Top of INPUT DATA
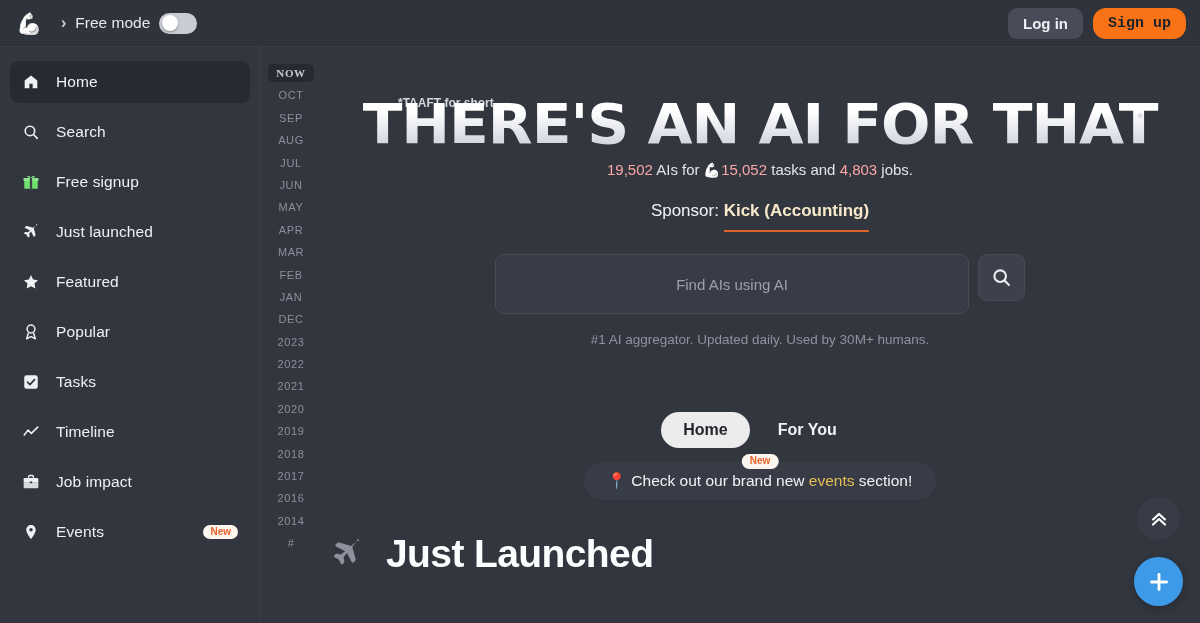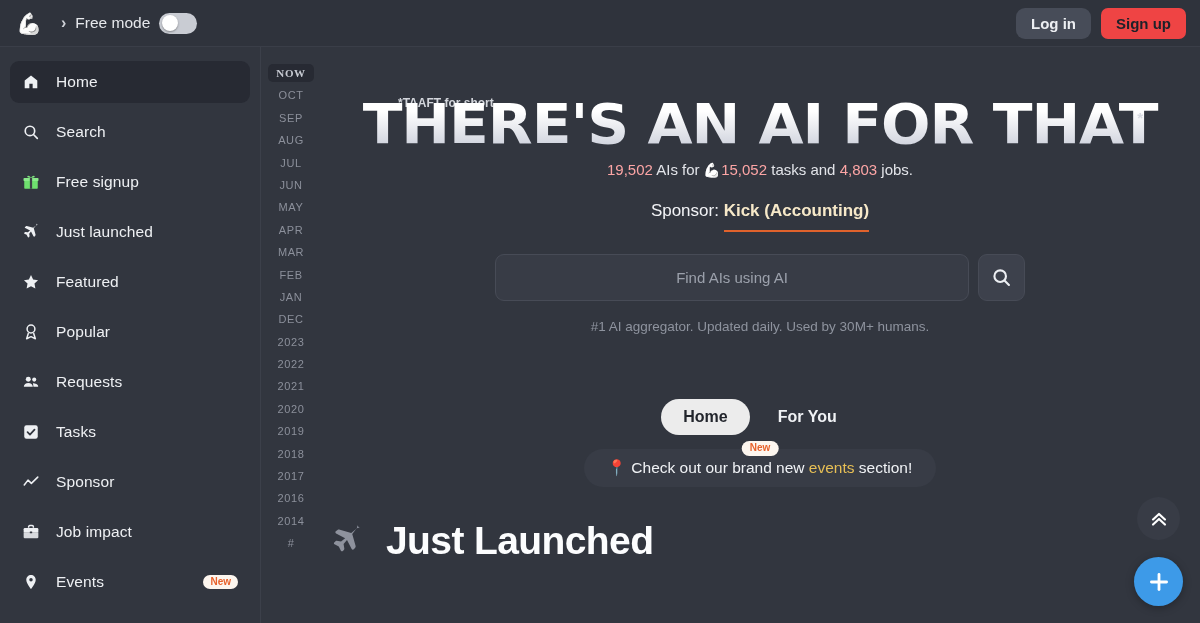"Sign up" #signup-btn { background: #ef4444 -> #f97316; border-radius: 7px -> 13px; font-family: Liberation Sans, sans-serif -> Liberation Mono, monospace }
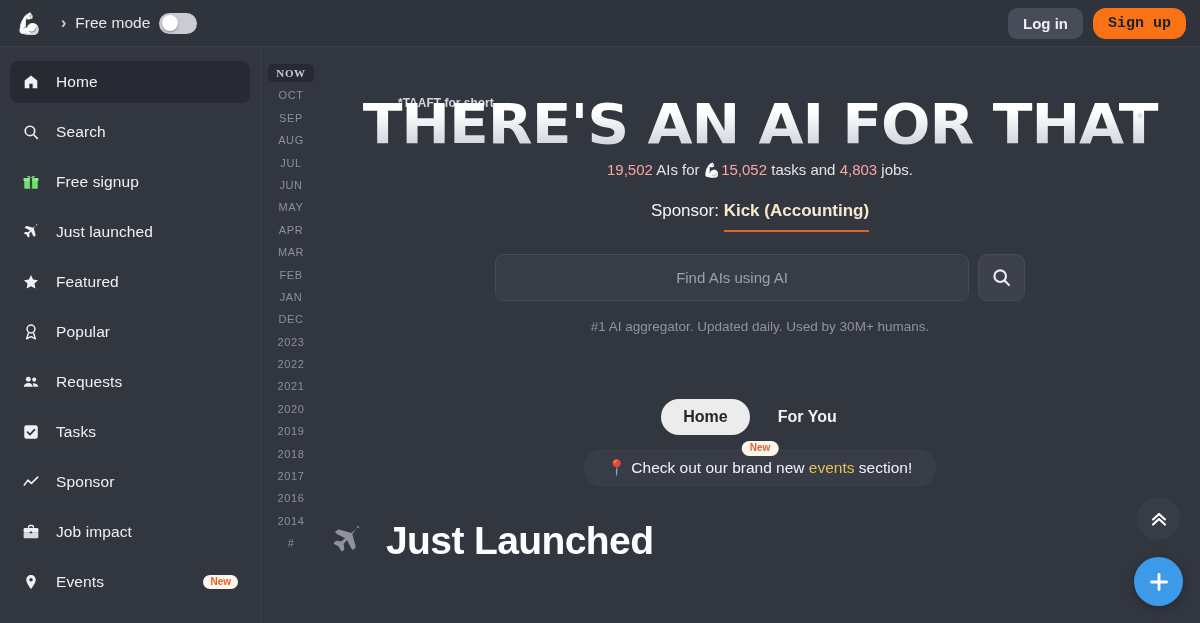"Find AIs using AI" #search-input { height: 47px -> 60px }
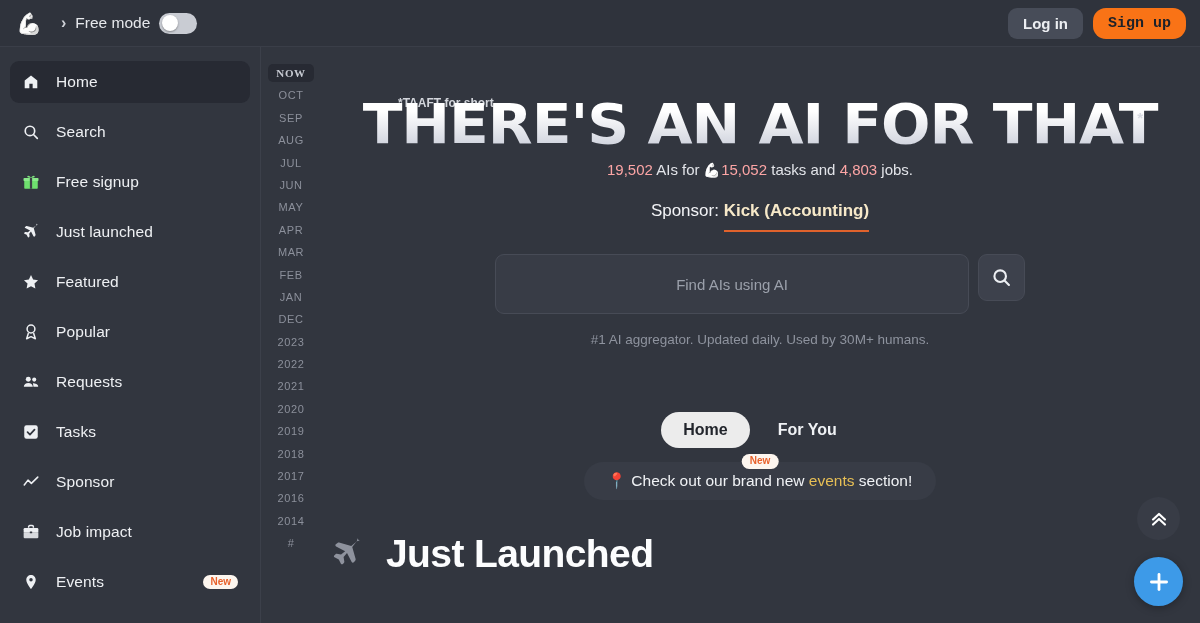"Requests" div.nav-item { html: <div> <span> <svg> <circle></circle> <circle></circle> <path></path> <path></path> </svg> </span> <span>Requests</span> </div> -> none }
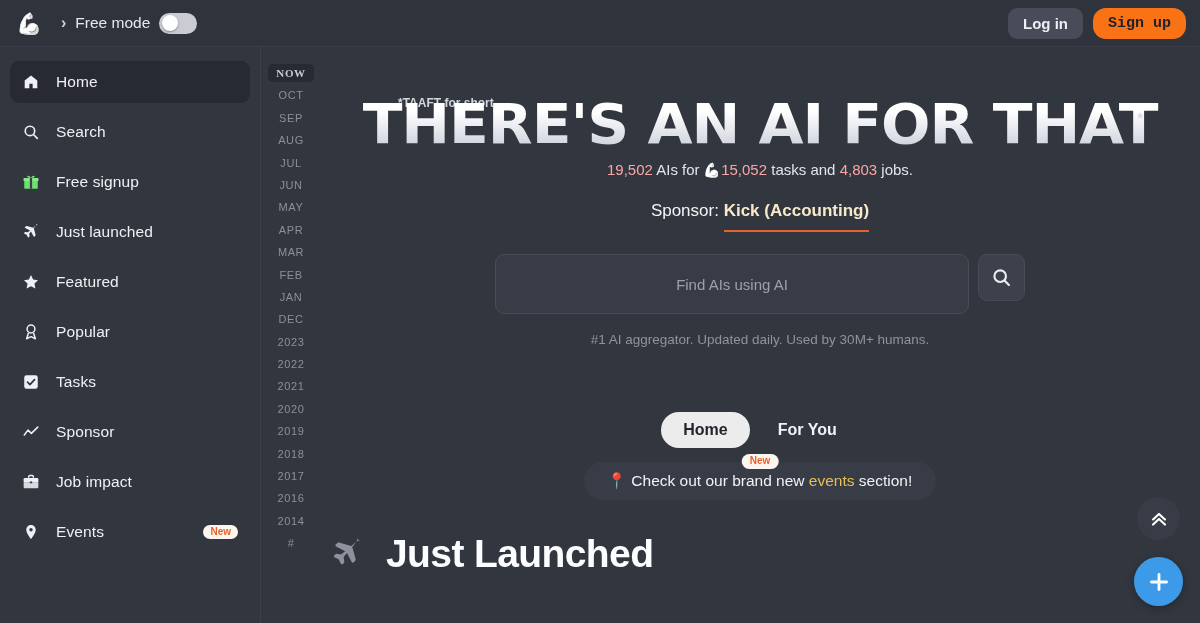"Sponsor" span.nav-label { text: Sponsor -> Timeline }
Bottom of INPUT DATA
Top of INPUT DATA
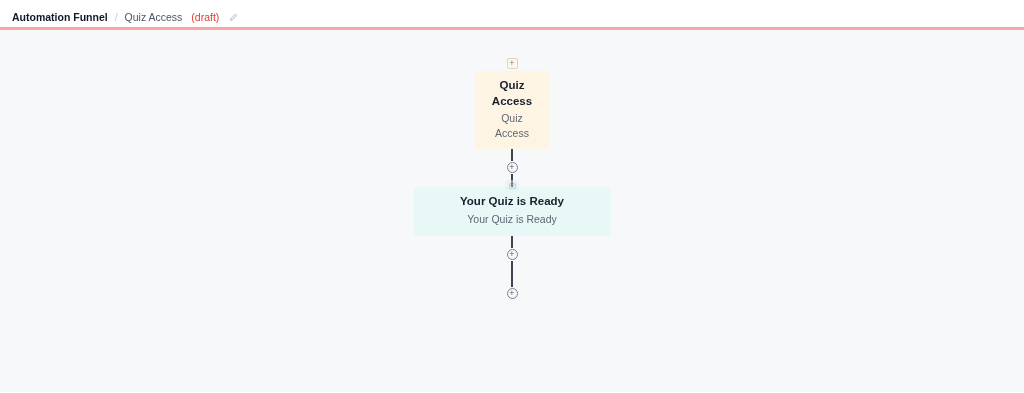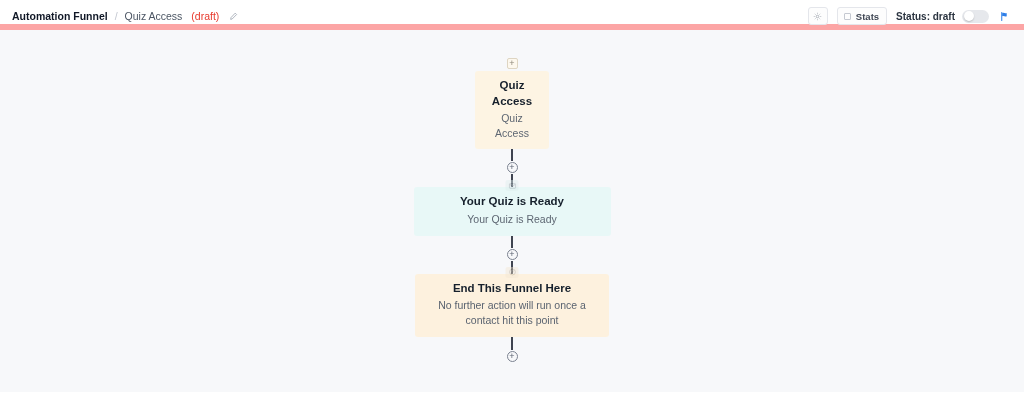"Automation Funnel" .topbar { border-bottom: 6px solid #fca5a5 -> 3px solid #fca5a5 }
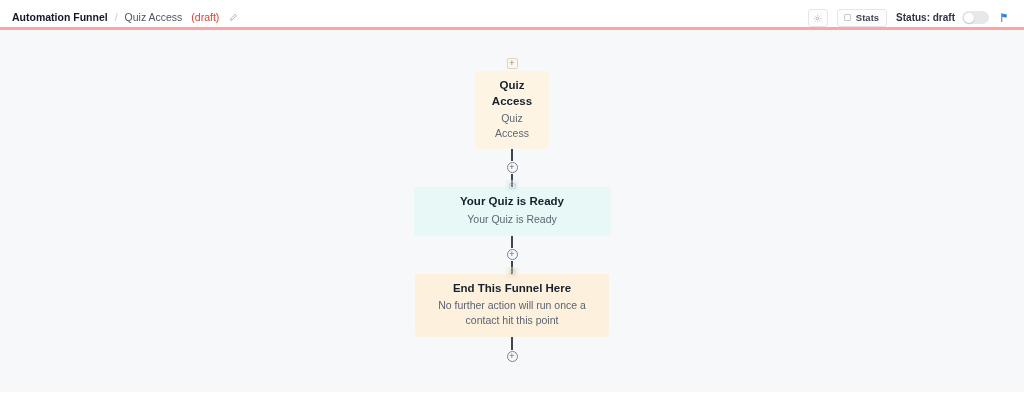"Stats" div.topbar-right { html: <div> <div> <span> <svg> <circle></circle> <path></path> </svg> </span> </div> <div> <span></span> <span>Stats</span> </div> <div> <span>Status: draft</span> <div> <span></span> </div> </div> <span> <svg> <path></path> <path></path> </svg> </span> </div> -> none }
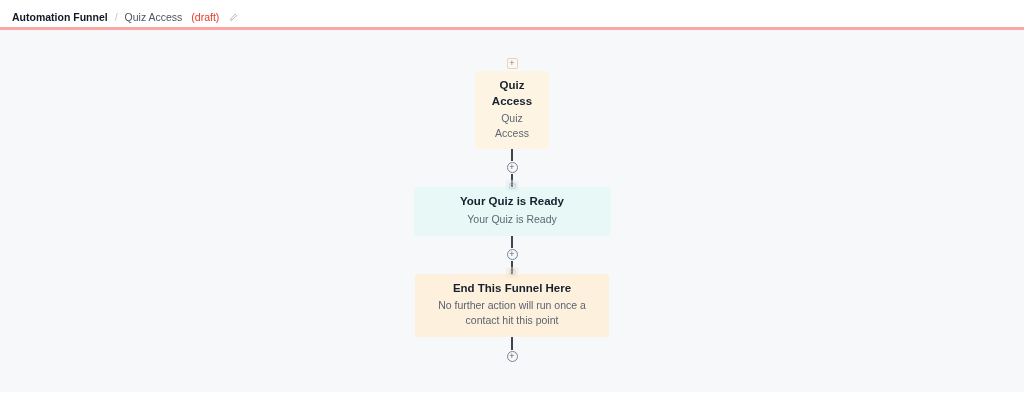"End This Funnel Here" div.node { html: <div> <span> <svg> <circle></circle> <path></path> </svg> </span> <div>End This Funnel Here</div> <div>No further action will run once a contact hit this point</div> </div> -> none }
Bottom of INPUT DATA
Top of INPUT DATA
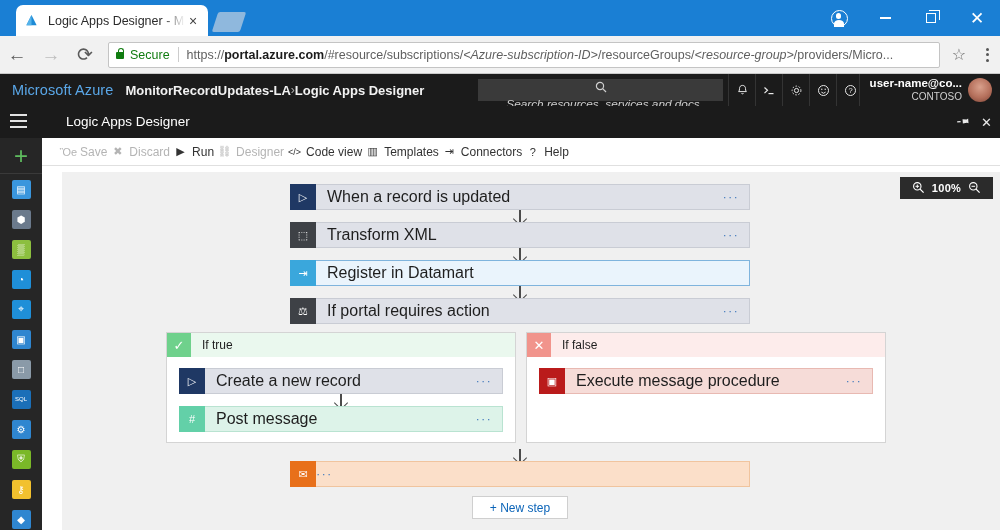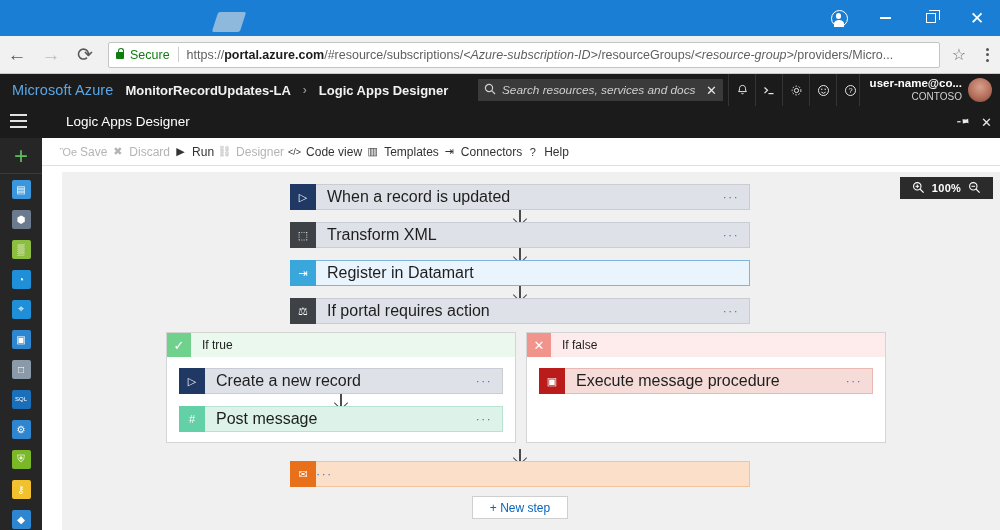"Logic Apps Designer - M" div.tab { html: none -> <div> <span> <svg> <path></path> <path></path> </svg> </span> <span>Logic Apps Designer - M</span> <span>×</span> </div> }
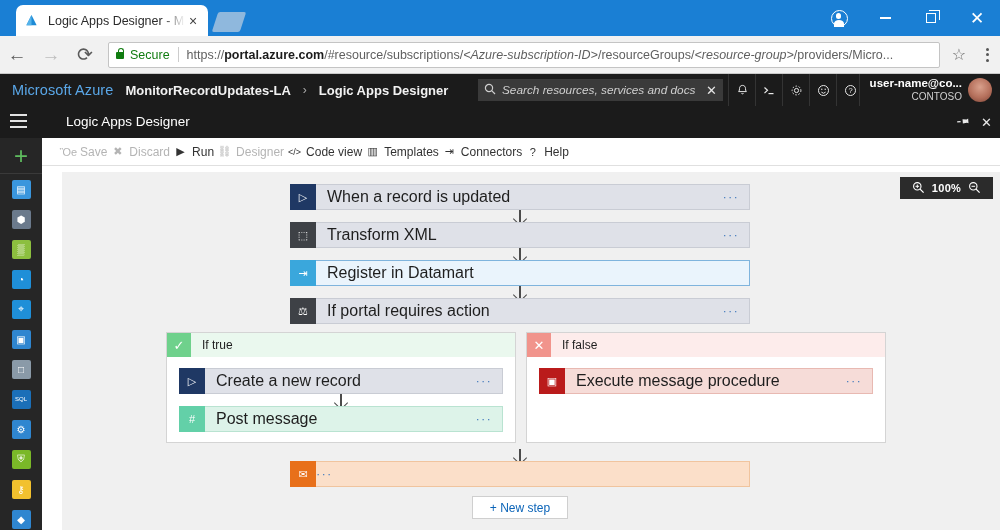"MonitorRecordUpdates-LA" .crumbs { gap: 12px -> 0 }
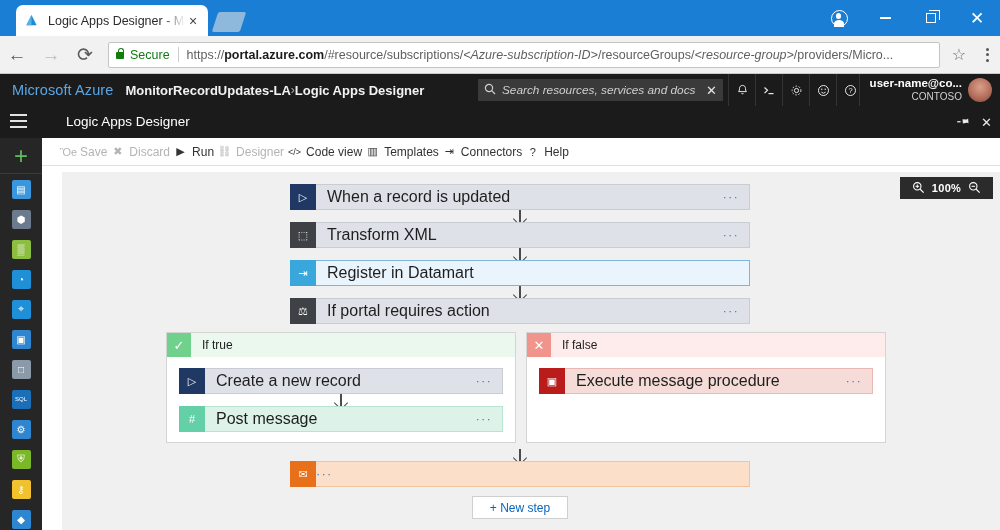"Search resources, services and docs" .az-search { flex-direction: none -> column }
Bottom of INPUT DATA
WHAT TO DO
Give exactly the lines above that run from the line with "html: none ->" to the line with "resources, services and", both included, leaving every picture out.

EXPECTED ANSWER
"Logic Apps Designer - M" div.tab { html: none -> <div> <span> <svg> <path></path> <path></path> </svg> </span> <span>Logic Apps Designer - M</span> <span>×</span> </div> }
"MonitorRecordUpdates-LA" .crumbs { gap: 12px -> 0 }
"Search resources, services and docs" .az-search { flex-direction: none -> column }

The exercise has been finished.